● **WHAT IS REQUIRED**
Apart from the images, output the data below exactly.

▬▬▬▬▬▬▬▬▬▬

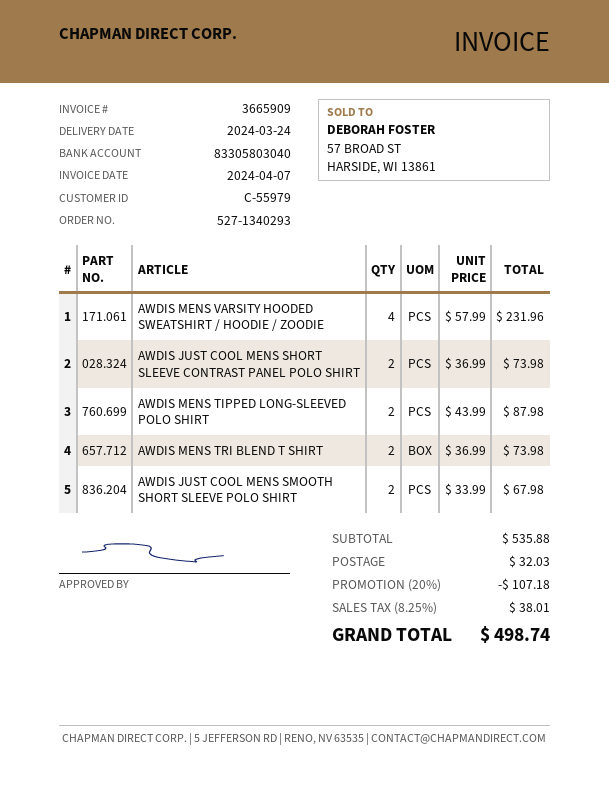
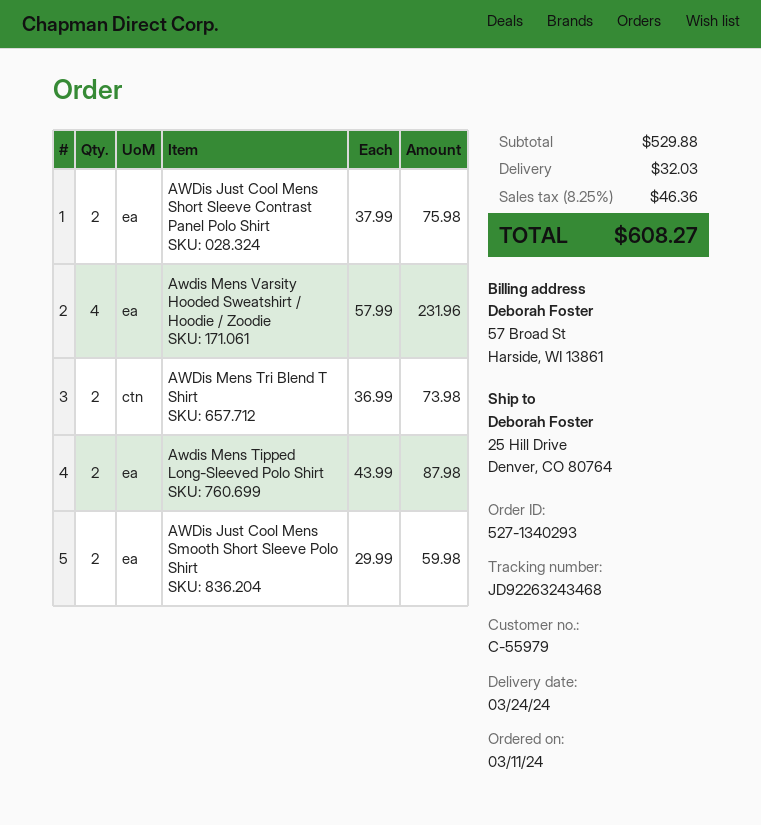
AWDIS JUST COOL MENS SHORT SLEEVE CONTRAST PANEL POLO SHIRT: 2 x 36.99 = 73.98 -> 2 x 37.99 = 75.98
AWDIS JUST COOL MENS SMOOTH SHORT SLEEVE POLO SHIRT: 2 x 33.99 = 67.98 -> 2 x 29.99 = 59.98
subtotal: 535.88 -> 529.88
discount: 20% = 107.18 -> none
tax: 8.25% = 38.01 -> 8.25% = 46.36
total: 498.74 -> 608.27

▬▬▬▬▬▬▬▬▬▬

● **TASK SOLUTION**
AWDIS JUST COOL MENS SHORT SLEEVE CONTRAST PANEL POLO SHIRT: 2 x 36.99 = 73.98 -> 2 x 37.99 = 75.98
AWDIS JUST COOL MENS SMOOTH SHORT SLEEVE POLO SHIRT: 2 x 33.99 = 67.98 -> 2 x 29.99 = 59.98
subtotal: 535.88 -> 529.88
discount: 20% = 107.18 -> none
tax: 8.25% = 38.01 -> 8.25% = 46.36
total: 498.74 -> 608.27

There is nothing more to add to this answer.